Unlocking the grid: Language-in-education policy realisation in post-apartheid South Africa
MetadataShow full item record
This paper reflects on the state of educational language policy two decades into a postApartheid South Africa caught between official multilingualism and English. The focus is on the national language-in-education policy (LiEP) that advocates additive bi/multilingualism, and a provincial counterpart, the language transformation plan (LTP). Using Ricento and Hornberger’s onion metaphor, the paper seeks to uncover the meanings of policy realisation in education at legislative, institutional, and interpersonal levels. The LiEP’s non-realisation at institutional level is indexed by a ‘gridlock of collusion’ (Alexander, personal communication) between political elites and the majority of African-language speakers, who emulatively seek the goods that an English-medium education promises.
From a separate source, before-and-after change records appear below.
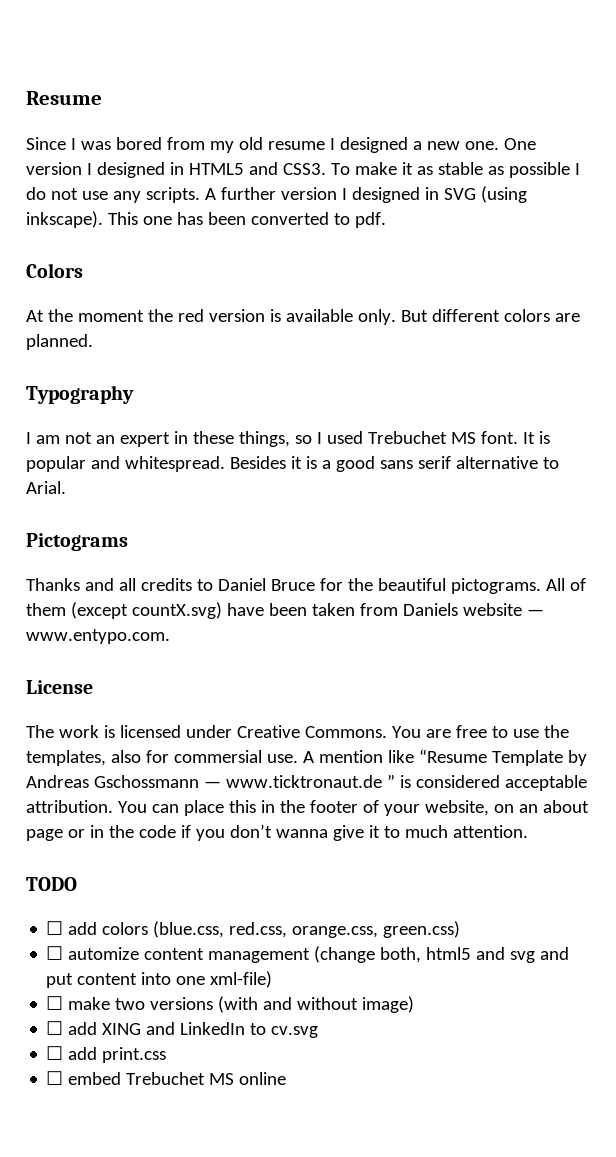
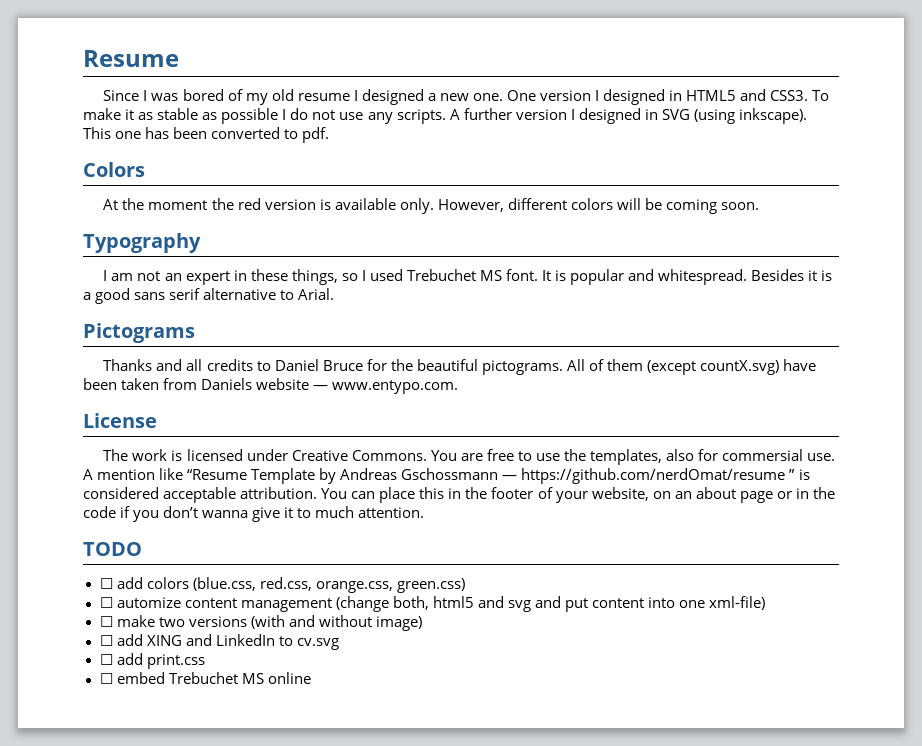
[166,137,205,150] from -> [227,89,243,101] of
[400,310,428,322] But -> [437,199,504,212] However,
[554,313,580,322] [26,334,93,350] are planned. -> [616,198,760,214] will be coming soon.
[225,775,382,788] www.ticktronaut.de -> [521,468,786,484] https://github.com/nerdOmat/resume

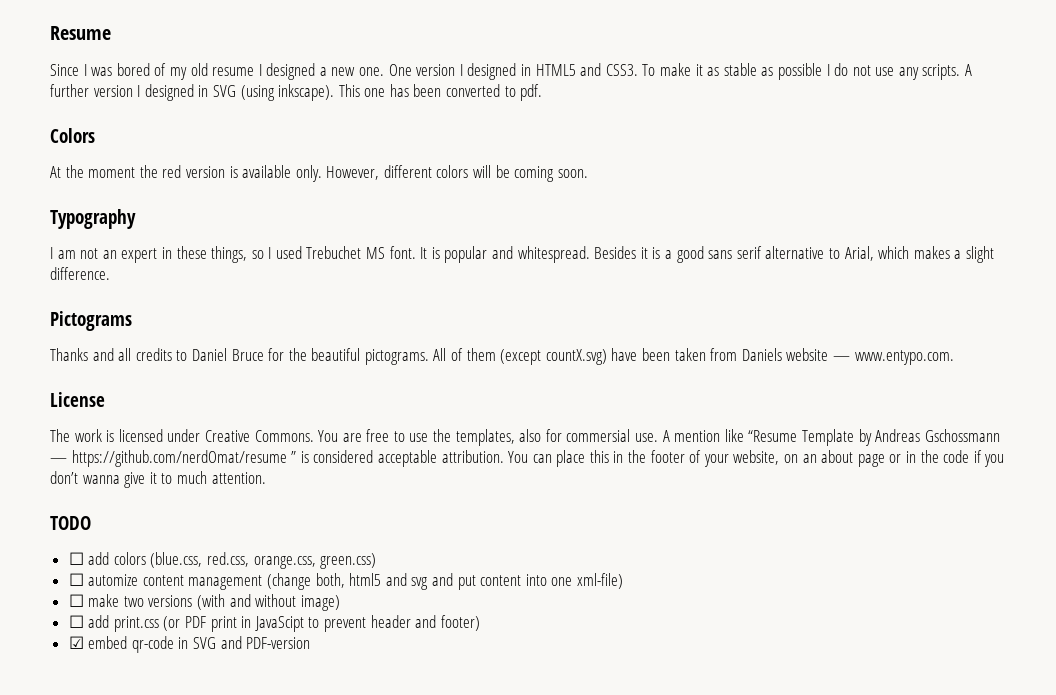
[298,288,335,300] Arial. -> [844,246,994,263] [50,267,110,280] Arial, which makes a slight difference.
[146,634,339,650] [99,653,205,669] [99,672,311,684] XING and LinkedIn to cv.svg // ☐ add print.css // ☐ embed Trebuchet MS online -> [113,615,480,632] [68,636,311,653] print.css (or PDF print in JavaScipt to prevent header and footer) // ☑ embed qr-code in SVG and PDF-version

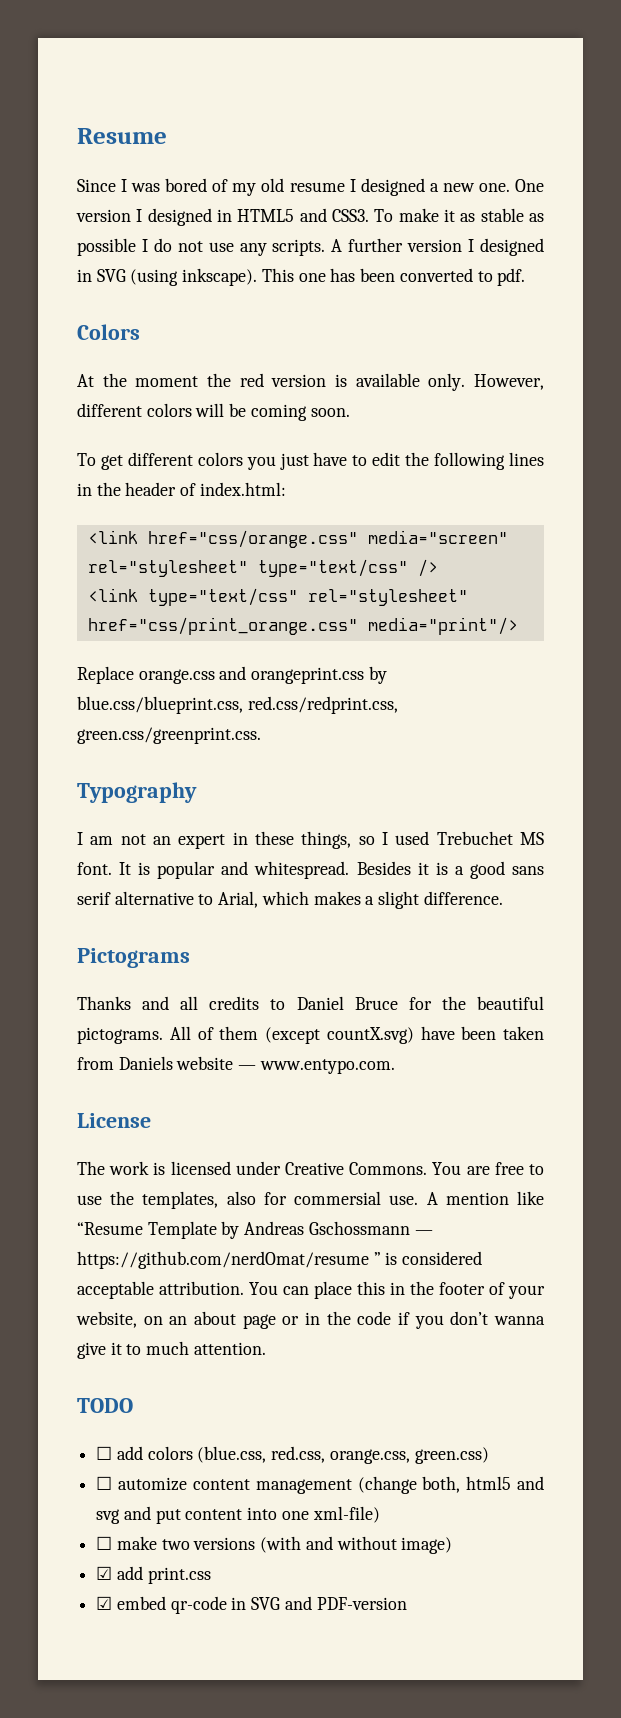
(588, 173) none -> [77,452,545,470] [77,482,286,496] [87,530,508,548] [87,559,438,577] [87,588,468,606] [87,617,518,635] [77,666,387,684] [77,696,398,714] [77,727,261,744] // To get different colors you just have to edit the following lines in the header of index.html: // <link href="css/orange.css" media="screen" rel="stylesheet" type="text/css" /> // <link type="text/css" rel="stylesheet" href="css/print_orange.css" media="print"/> // Replace orange.css and orangeprint.css by blue.css/blueprint.css, red.css/redprint.css, green.css/greenprint.css.
[68,615,84,628] ☐ -> [96,1566,113,1580] ☑
[163,615,480,632] (or PDF print in JavaScipt to prevent header and footer) -> (211, 1575) none

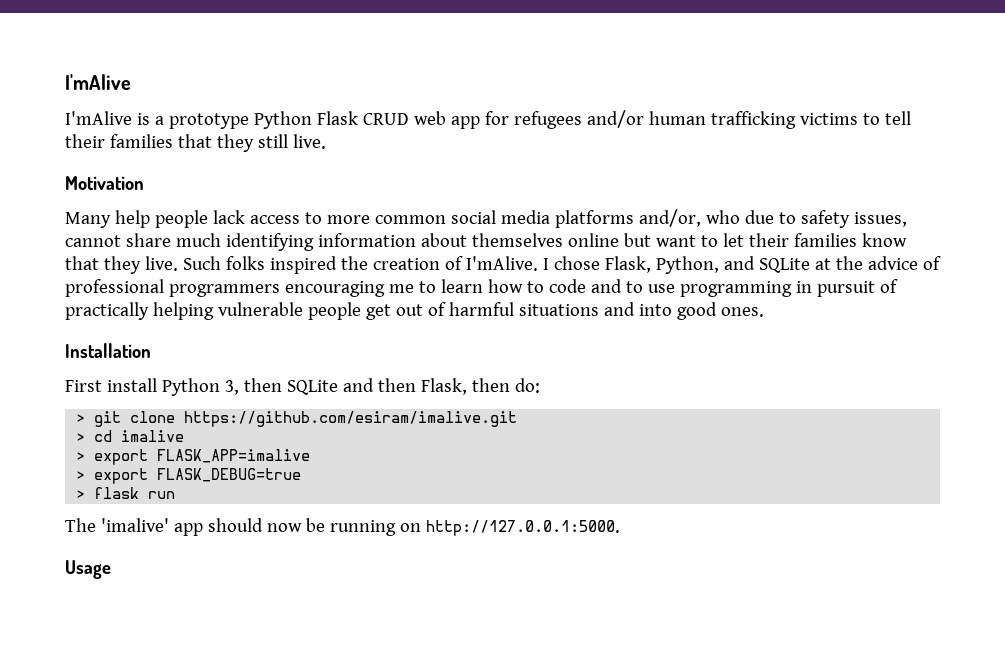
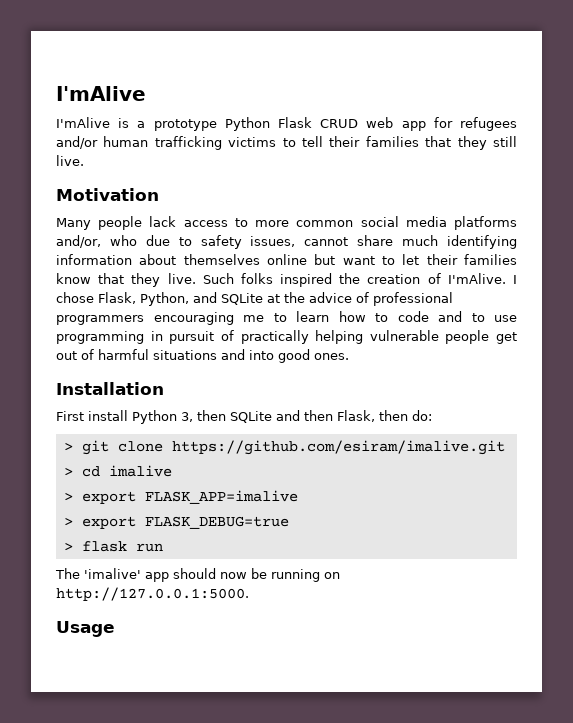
[114,210,150,228] help -> (91, 224) none

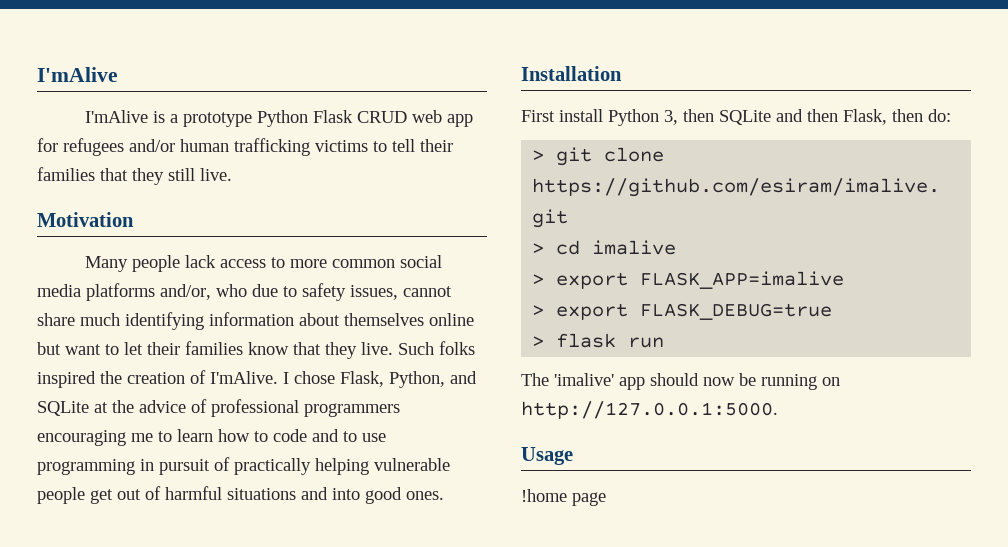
(115, 629) none -> [521,489,606,506] // !home page

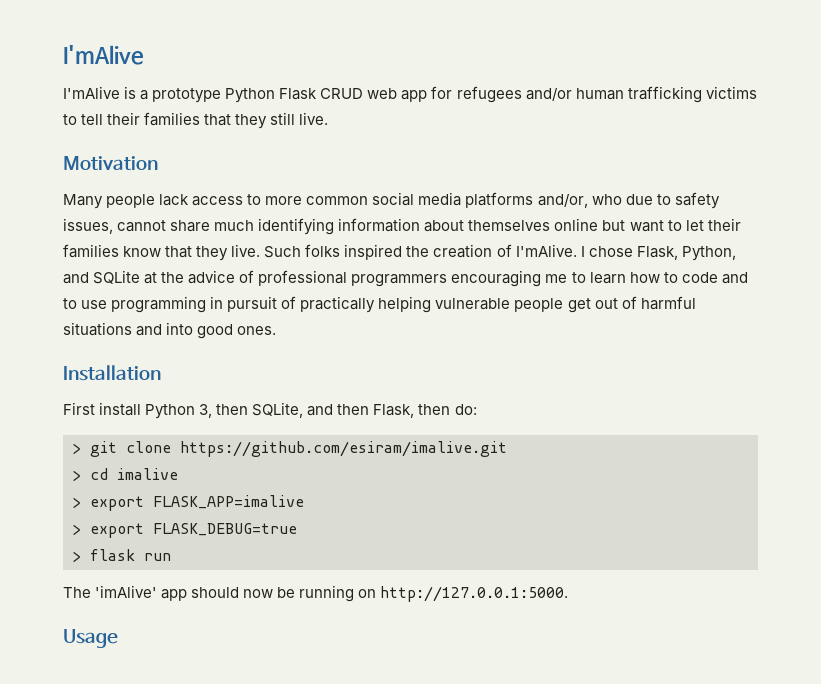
[719,110,771,125] SQLite -> [252,402,304,418] SQLite,
[554,373,614,386] 'imalive' -> [95,585,158,598] 'imAlive'
[521,489,606,506] // !home page -> (118, 638) none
To illustrate how teachers can become policy advocates, data are presented from a bilingual education in-service programme that supported the LTP. The paper argues that sociolinguistic insights into speakers’ heteroglossic practices should be used to counter prevailing monoglossic policy discourses and school language practices, and that all languages should be used as learning resources. Strategic essentialism would recognise the schooling system’s need to separately classify language subjects and to identify the languages most productively used for teaching across the curriculum. The paper concludes with a call for the revision of the LiEP.